The invention of the transistor made vacuum tubes in electronic circuits obsolete, replacing them with germanium- and silicon-based semiconductors to make the circuits smaller and more durable. The rest of the circuits including capacitors, resistors, and wiring remained largely unchanged, however. So, researchers naturally focused on making the circuits even smaller.
Certain improvements were achieved as a result, including the replacement of the aluminum breadboard with the printed circuit board and the introduction of smaller parts. The improvements were limited, however, as long as the basic idea of assembling a circuit using separately built parts remained unchanged.

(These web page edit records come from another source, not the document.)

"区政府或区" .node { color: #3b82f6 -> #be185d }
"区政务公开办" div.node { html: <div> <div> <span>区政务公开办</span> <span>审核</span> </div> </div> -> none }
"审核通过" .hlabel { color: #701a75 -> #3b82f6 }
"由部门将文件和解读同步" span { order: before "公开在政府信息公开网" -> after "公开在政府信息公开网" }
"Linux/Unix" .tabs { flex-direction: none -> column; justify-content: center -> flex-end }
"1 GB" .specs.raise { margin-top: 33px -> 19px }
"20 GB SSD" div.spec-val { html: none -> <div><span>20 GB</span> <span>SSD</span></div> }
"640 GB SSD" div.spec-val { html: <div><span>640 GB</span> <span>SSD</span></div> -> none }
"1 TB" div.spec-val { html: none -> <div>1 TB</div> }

Kilby's groundbreaking idea

In 1958, the technology to build capacitors and resistors into semiconductors was already there, as well as that for making more than one transistor on a single wafer. At the time, however, most researchers of electronic circuits were preoccupied with the problem of packing a baseboard efficiently with separate parts and devices.
It was Jack S. Kilby, a (then) novice engineer at Texas Instruments, who turned the table around. He proposed that, if transistors can be made by using germanium as a semiconductor material, why not build capacitors, resistors, and all other components on a single piece of germanium crystal, too?
Kilby's idea of building an entire circuit into a single semiconductor device led to the birth of the integrated circuit (IC).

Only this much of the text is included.